Exercise: Retype the records below word for word and omit any image.

[Stored dataset items]
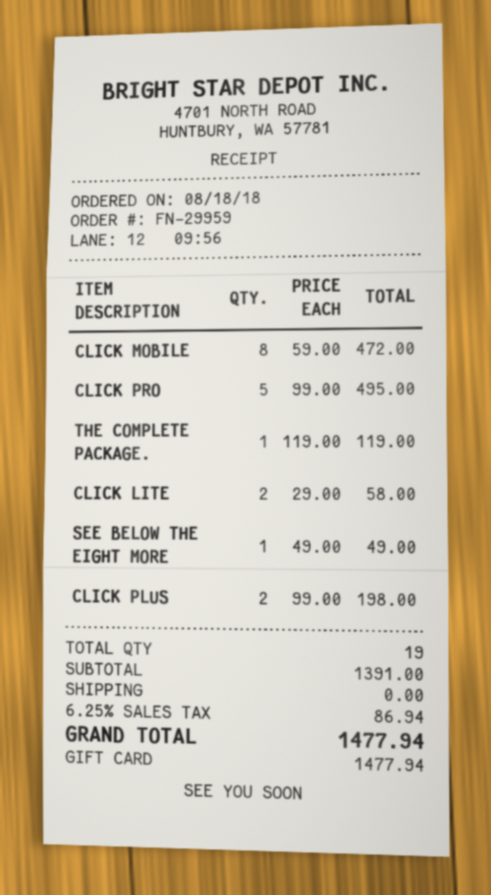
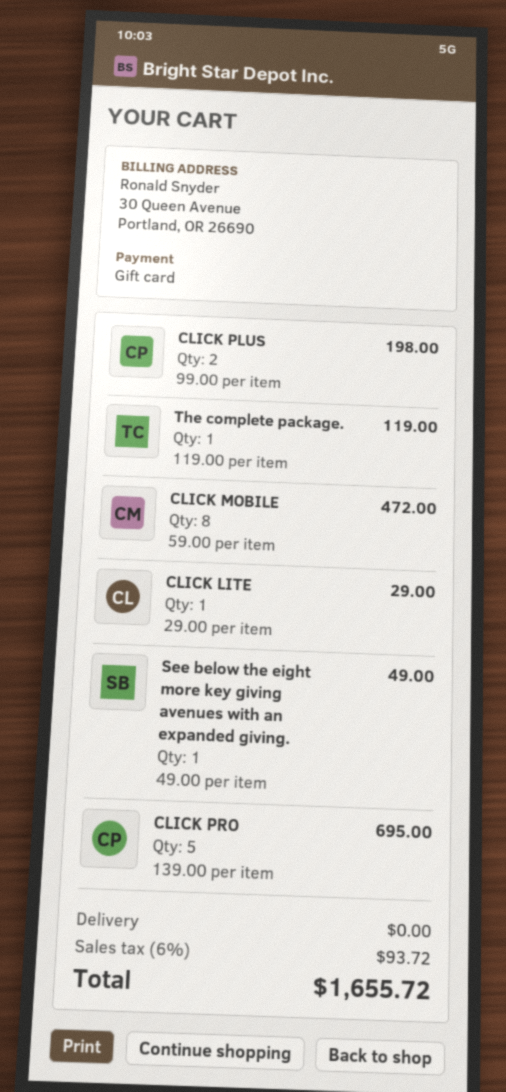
CLICK PRO: 5 x 99.00 = 495.00 -> 5 x 139.00 = 695.00
CLICK LITE: 2 x 29.00 = 58.00 -> 1 x 29.00 = 29.00
tax: 6.25% = 86.94 -> 6% = 93.72
total: 1477.94 -> 1655.72

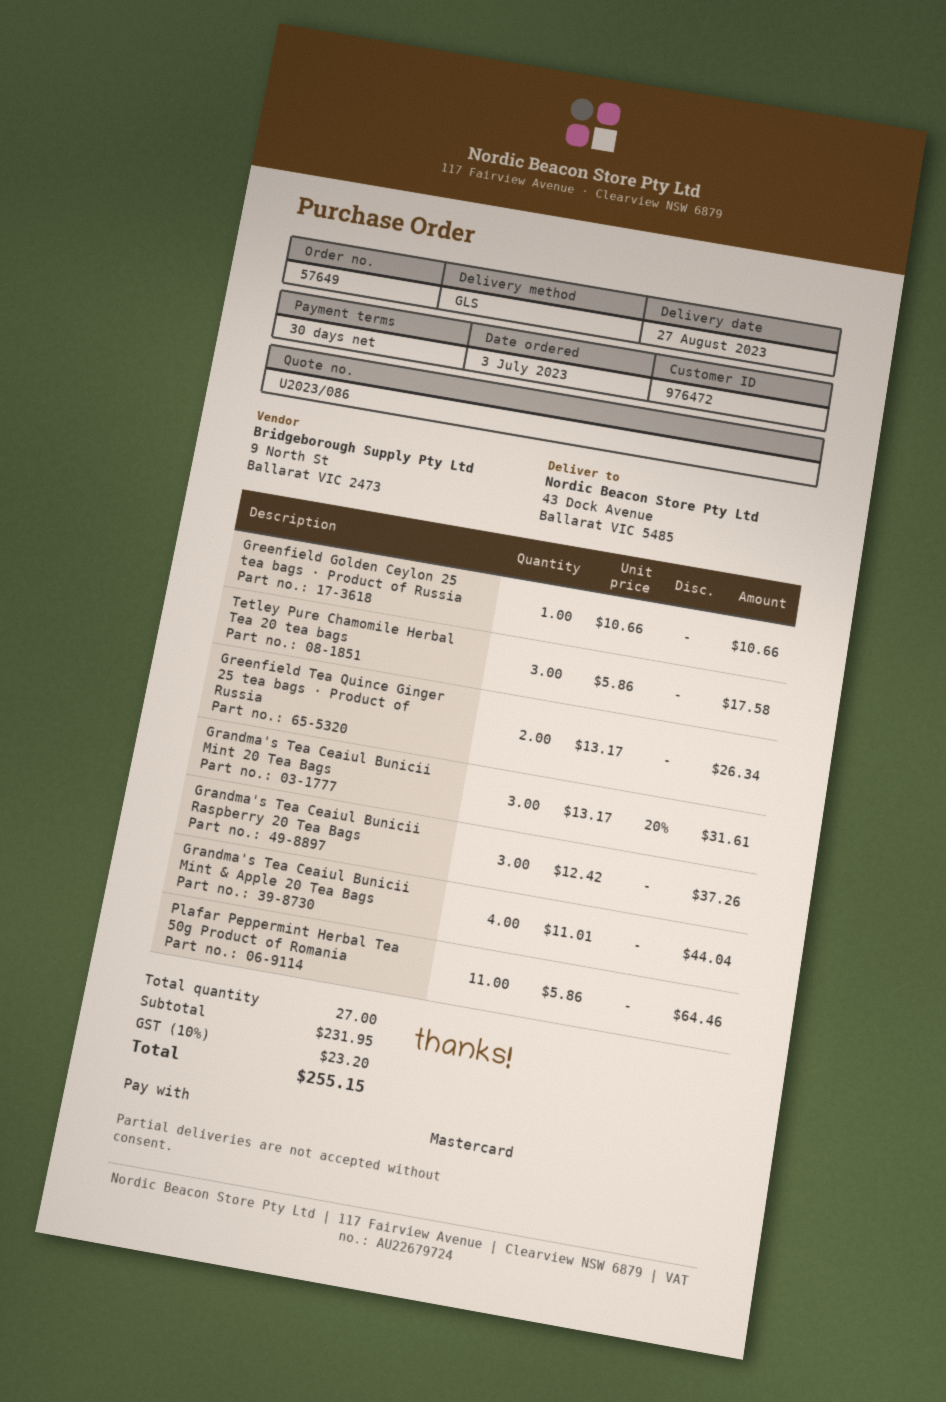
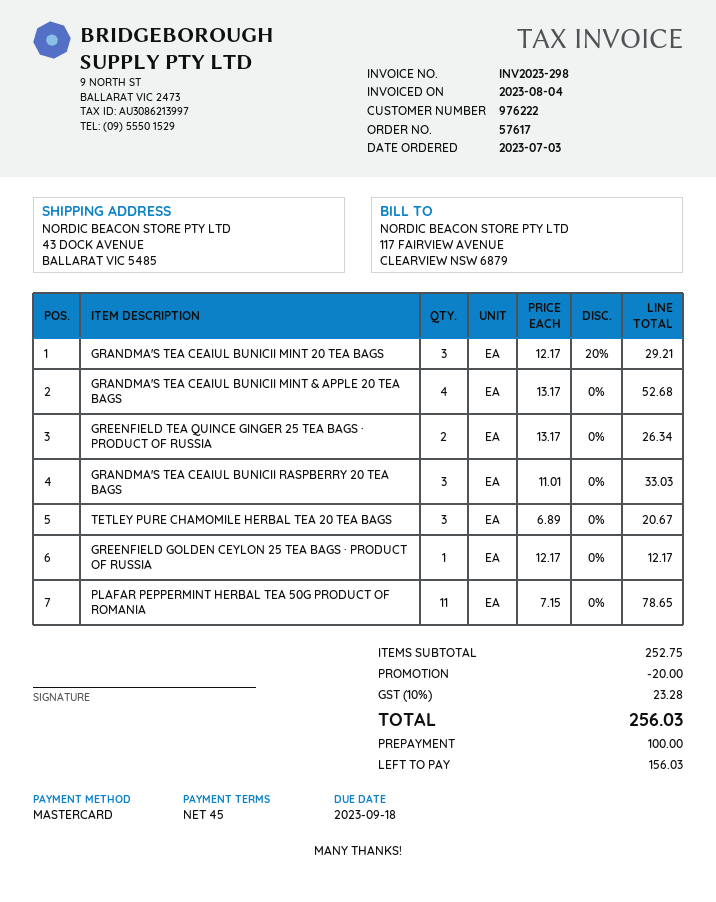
order number: 57649 -> 57617
payment terms: 30 days -> 45 days
customer number: 976472 -> 976222
Greenfield Golden Ceylon 25 tea bags · Product of Russia: 1 x 10.66 = 10.66 -> 1 x 12.17 = 12.17
Tetley Pure Chamomile Herbal Tea 20 tea bags: 3 x 5.86 = 17.58 -> 3 x 6.89 = 20.67
Grandma's Tea Ceaiul Bunicii Mint 20 Tea Bags: 3 x 13.17 - 20% = 31.61 -> 3 x 12.17 - 20% = 29.21
Grandma's Tea Ceaiul Bunicii Raspberry 20 Tea Bags: 3 x 12.42 = 37.26 -> 3 x 11.01 = 33.03
Grandma's Tea Ceaiul Bunicii Mint & Apple 20 Tea Bags: 4 x 11.01 = 44.04 -> 4 x 13.17 = 52.68
Plafar Peppermint Herbal Tea 50g Product of Romania: 11 x 5.86 = 64.46 -> 11 x 7.15 = 78.65
subtotal: 231.95 -> 252.75
discount: none -> 20.00
tax: 10% = 23.20 -> 10% = 23.28
total: 255.15 -> 256.03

Answer space:
CLICK PRO: 5 x 99.00 = 495.00 -> 5 x 139.00 = 695.00
CLICK LITE: 2 x 29.00 = 58.00 -> 1 x 29.00 = 29.00
tax: 6.25% = 86.94 -> 6% = 93.72
total: 1477.94 -> 1655.72

order number: 57649 -> 57617
payment terms: 30 days -> 45 days
customer number: 976472 -> 976222
Greenfield Golden Ceylon 25 tea bags · Product of Russia: 1 x 10.66 = 10.66 -> 1 x 12.17 = 12.17
Tetley Pure Chamomile Herbal Tea 20 tea bags: 3 x 5.86 = 17.58 -> 3 x 6.89 = 20.67
Grandma's Tea Ceaiul Bunicii Mint 20 Tea Bags: 3 x 13.17 - 20% = 31.61 -> 3 x 12.17 - 20% = 29.21
Grandma's Tea Ceaiul Bunicii Raspberry 20 Tea Bags: 3 x 12.42 = 37.26 -> 3 x 11.01 = 33.03
Grandma's Tea Ceaiul Bunicii Mint & Apple 20 Tea Bags: 4 x 11.01 = 44.04 -> 4 x 13.17 = 52.68
Plafar Peppermint Herbal Tea 50g Product of Romania: 11 x 5.86 = 64.46 -> 11 x 7.15 = 78.65
subtotal: 231.95 -> 252.75
discount: none -> 20.00
tax: 10% = 23.20 -> 10% = 23.28
total: 255.15 -> 256.03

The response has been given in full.